Eighteen Turkish citizens who were construction workers and engineers for the Turkish corporation Nurol Holding in charge of building a sports complex in the Baghdad were kidnapped in the Shiite district of Habibiya in the Iraqi capital.
The Iraqi Shiite militia Furaq al Mawt (Death Squad) announced in video footage released on Sept. 11 that it was responsible for kidnapping several Turkish workers and threatened the Turkish government that it would kill the country's abducted citizens if its conditions are not met.
The video footage said that the Shiite militia could release the Turkish citizens but “[President Recep Tayyip] Erdogan must fulfill the following requirements.”

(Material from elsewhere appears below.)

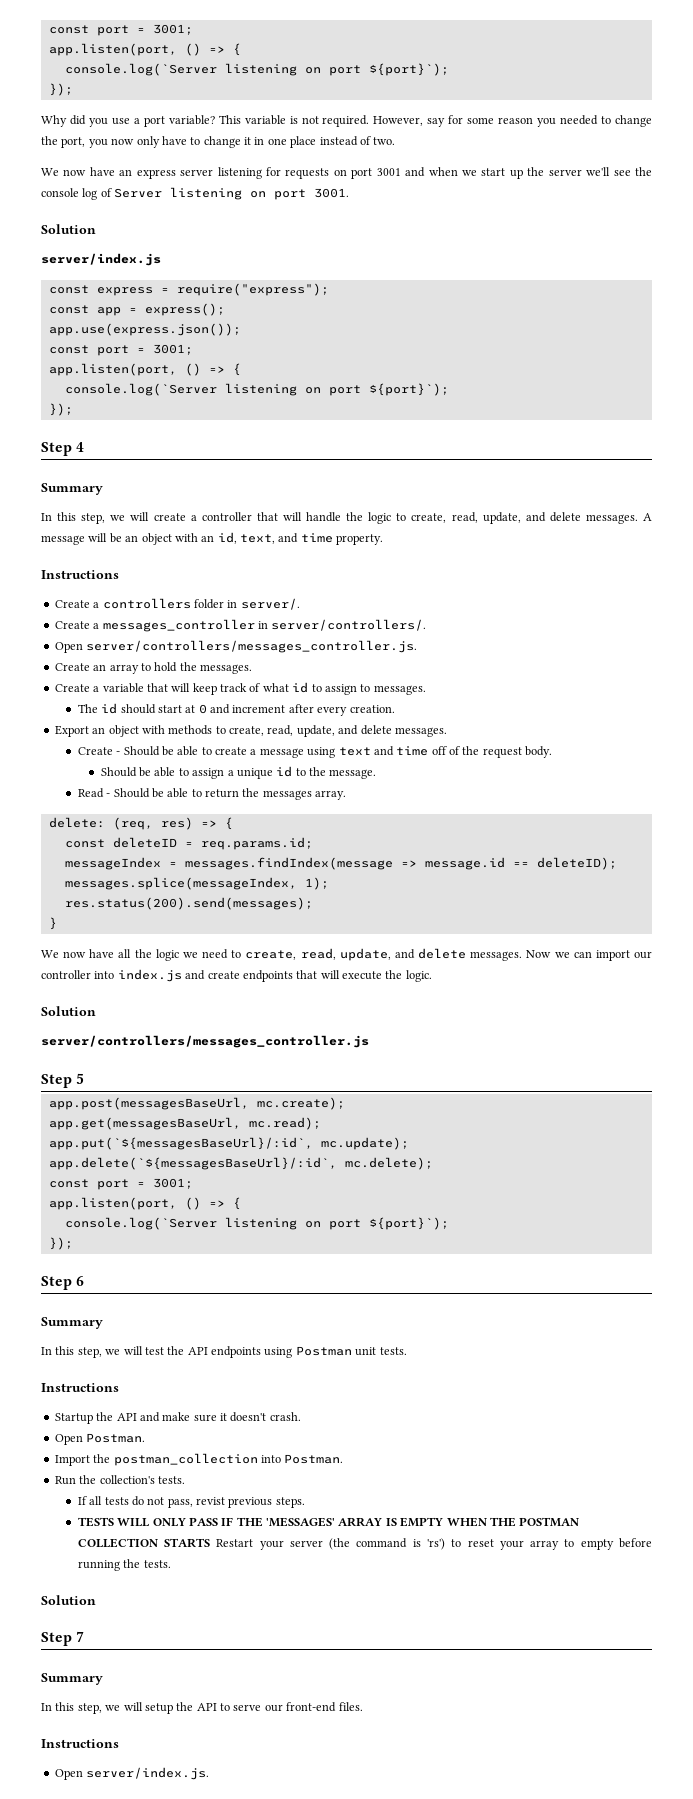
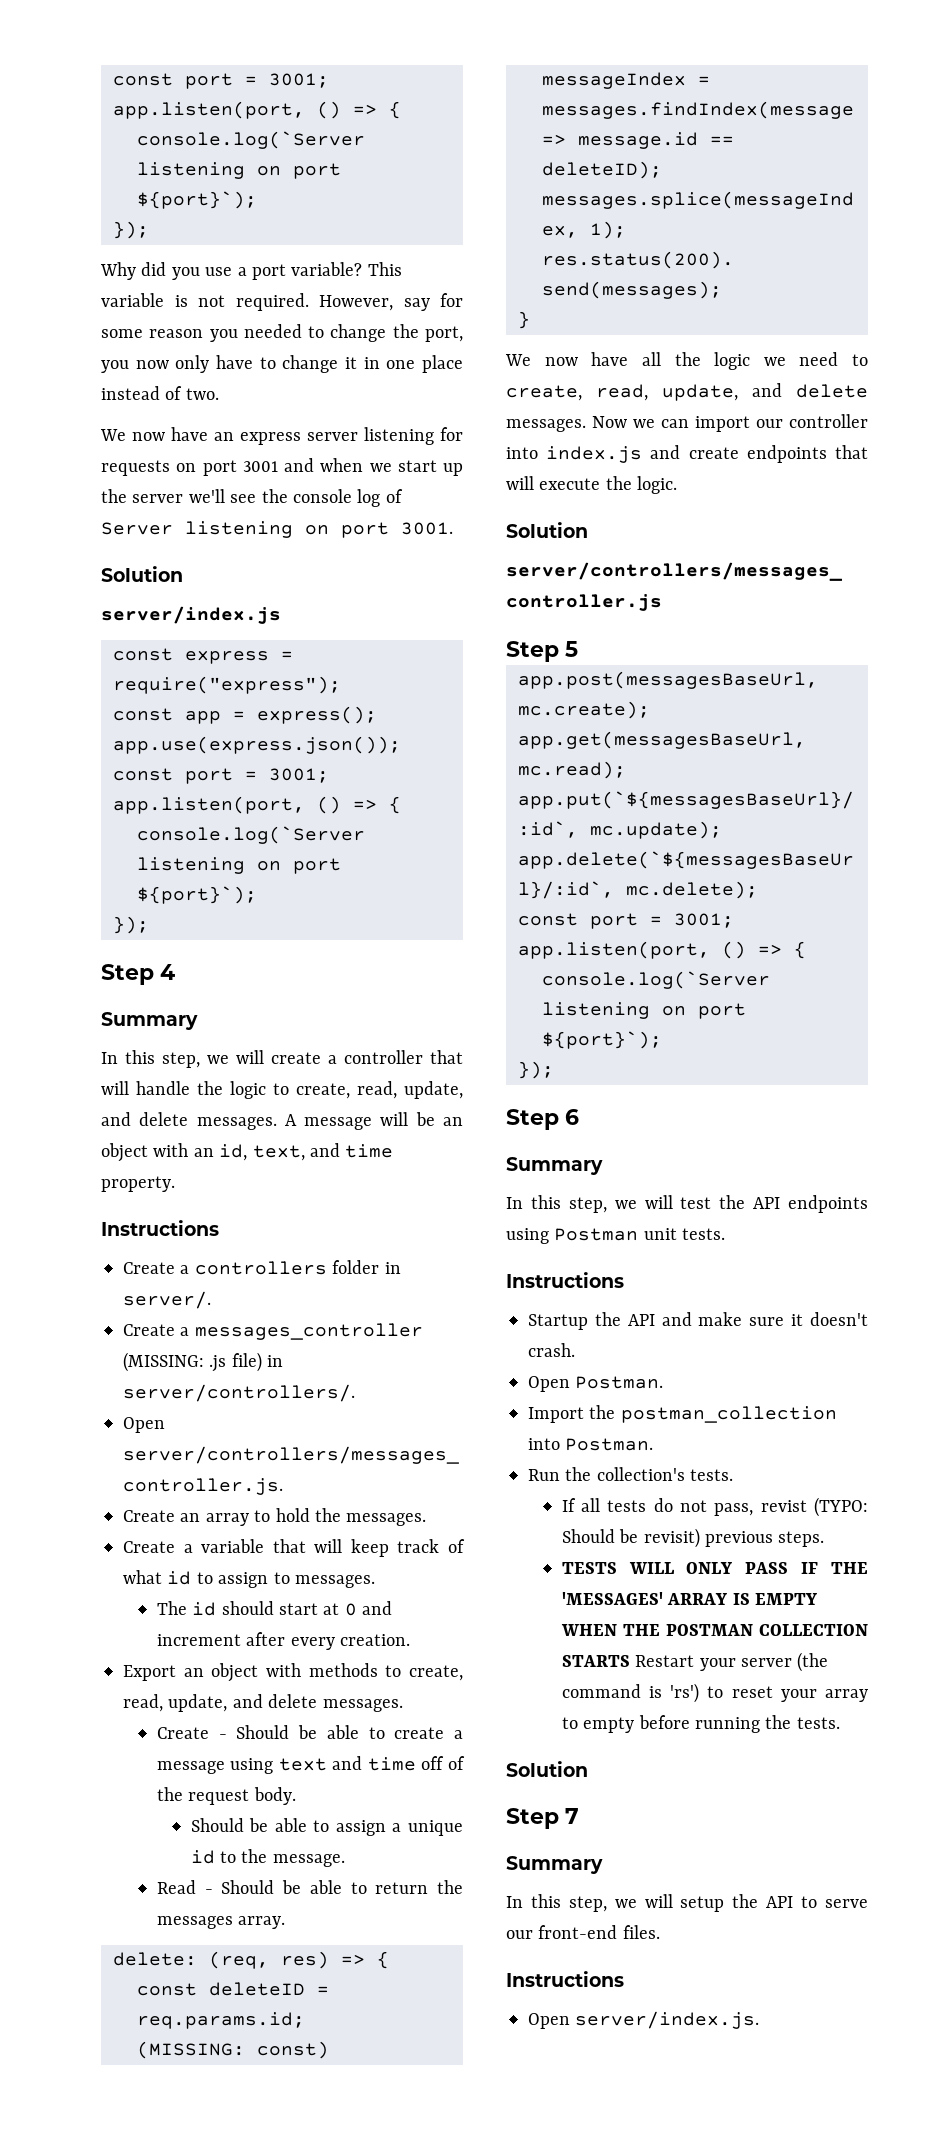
(255, 625) none -> [123,1352,262,1372] (MISSING: .js file)
(313, 843) none -> [137,2041,329,2059] (MISSING: const)
(225, 1501) none -> [814,1497,868,1517] [561,1528,700,1548] (TYPO: Should be revisit)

First, Turkey should prevent armed militants from crossing from the country into Iraq, the footage said.
Second, the footage demanded “Turkey should stop carrying stolen oil from Kurdistan,” referring to the actions of the Kurdish administration in Northern Iraq led by Masoud Barzani with which Turkey has strong political and economic relations.
The Iraqi Kurdistan Regional Government has had many disagreements with the central Baghdad government, the selling of oil abroad being the most prominent, and Turkey is one of the region's best partners in the oil trade.
Third, the group accused Turkey of having "militias" in Syria and demanded their withdrawal from the villages of Foa, Kafreyya, Nubbul, and Zahra close to the Lebanese border.
Iraqi Prime Minister Haider al Abadi previously called the abductors "the corrupt owners of organised crime,” and said they would receive swift punishment once they are captured.
Iraq's top Shiite cleric, Grand Ayatollah Ali al-Sistani, also condemned the abduction "We demand the release of the abductees and an end to these practices which harm the image of Islam," in a statement released by the office of Sistani, whose opinion carries sway with millions of Shiite Muslim followers in Iraq and beyond.